Последствие избытой ностальгии —
Искать во всех влюбленных и детей.
Утрется Троя, что ни прорицай,
Покатится, как яблоко на блюде.
…Смеется тот, кого уже не будет,
Под маской незнакомого лица.



 
* * *
В обманчивом тепле придуманной повозки,
В постельном тет-а-тет, где мы плечом к плечу
Качаем чудный мир, проламываем доски
И щуримся на свет, я больше не хочу!

Отдайте флажолет бессовестного взгляда,
Верните поцелуй при лестничных вратах.
Я требую сто лет ходить, куда не надо,
Стирать соленый грим на трафаретных ртах.

Смотри, дружок, смотри — верхом на элефанте,
До кончиков полна предчувствием балов,
Я выезжаю прочь, хрустящая как фантик.
Успешен мой загон и радостен улов.

Я буду спать зимой. Кому теперь молиться
О дарованьи встреч, еще не разлучась?
…Ты помнишь, как мы шли в листве розоволицей,
Плечом к плечу навек, на год, на день, на час.



 
Авемария
«…Во-первых они были вместе, второе
И важное было, что их было трое…»
И. Бродский

Родила легко, у холма, на глазах луны.
Муж помог и принял, даром, что не пастух.
Улеглась на сене, подобно скотам земным
И кормила. Клевала носом под хруст и стук.

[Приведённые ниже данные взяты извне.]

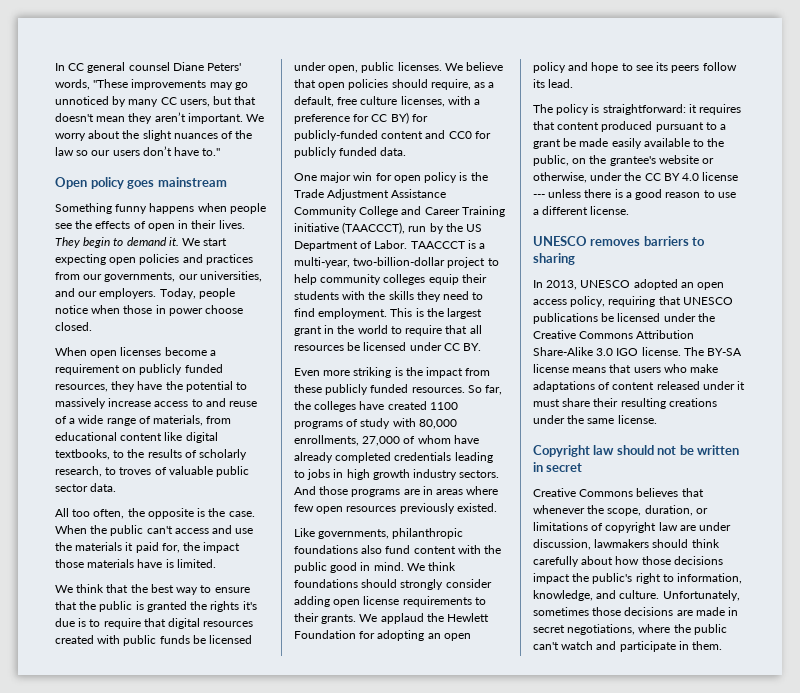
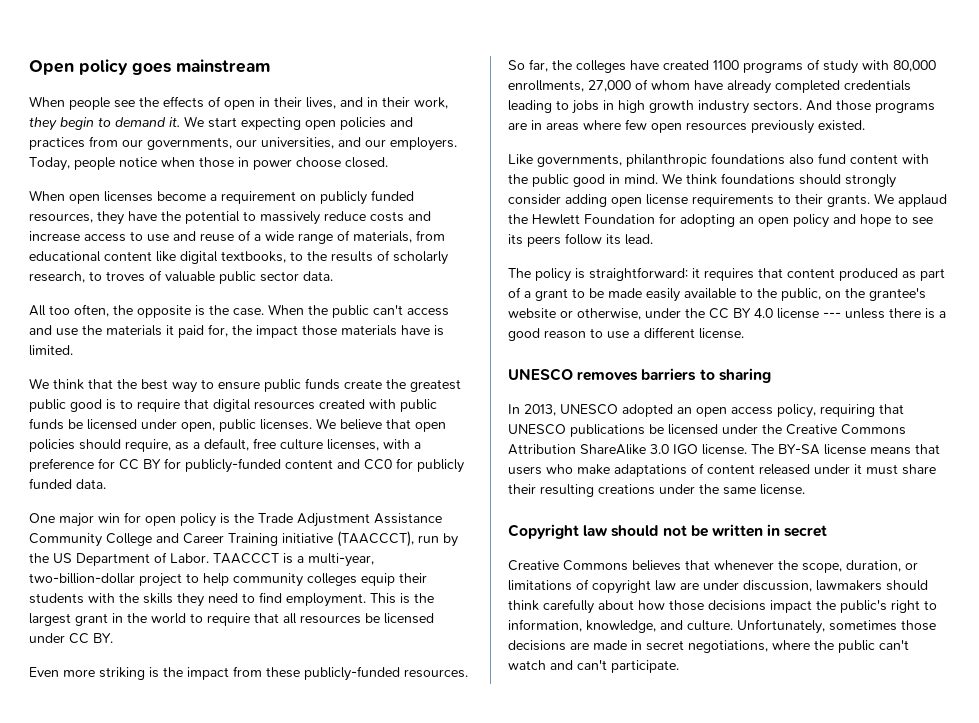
[55,62,242,73] [55,79,248,90] [55,96,257,107] [55,112,265,124] [55,130,253,141] [55,146,221,156] In CC general counsel Diane Peters' words, "These improvements may go unnoticed by many CC users, but that doesn't mean they aren’t important. We worry about the slight nuances of the law so our users don’t have to." // -> (29, 67) none
[55,203,227,214] Something funny happens when -> [29,96,65,107] When
[218,220,245,229] [55,237,80,248] lives. They -> [306,97,448,109] [29,117,57,131] lives, and in their work, they
(106, 403) none -> [324,211,431,222] reduce costs and
(203, 403) none -> [147,234,169,242] use
[55,601,257,612] [55,618,75,627] that the public is granted the rights it's due -> [264,378,461,392] [29,399,102,412] public funds create the greatest public good
[390,112,409,124] BY) -> [143,459,161,469] BY
[325,384,409,395] publicly funded -> [304,666,400,681] publicly-funded
[655,122,717,132] pursuant to -> [902,268,945,281] [508,287,521,298] as part of
(561, 144) none -> [572,288,585,298] to
[533,347,593,356] Share-Alike -> [580,444,646,455] ShareAlike
[619,641,723,652] participate in them. -> [577,660,679,673] can't participate.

До заката мужчины строили шалаши,
Распевали гортанно во славу исхода из.
Ей казался младенец, припрятанный в камыши
И за ради плача оставленный парадиз

Понимаешь, Боже, рай — он когда болит,
А потом проходит и делается легко.
Ели сено волы и мулы. Ручьем текли,
Уходили в землю крови и молоко.

...Пахло теплой глиной. Ласкал чело
Лоскуток хамсина. Была среда.
Все огни закончились, но звезда
В облаках над крышей вилась пчелой…

Постучались трое, что за ночь прошли песок,
Отворили дверцу, благо, не заперта.
Увидали сына и женщину и сосок,
Что улиткой сонной выскользнул изо рта.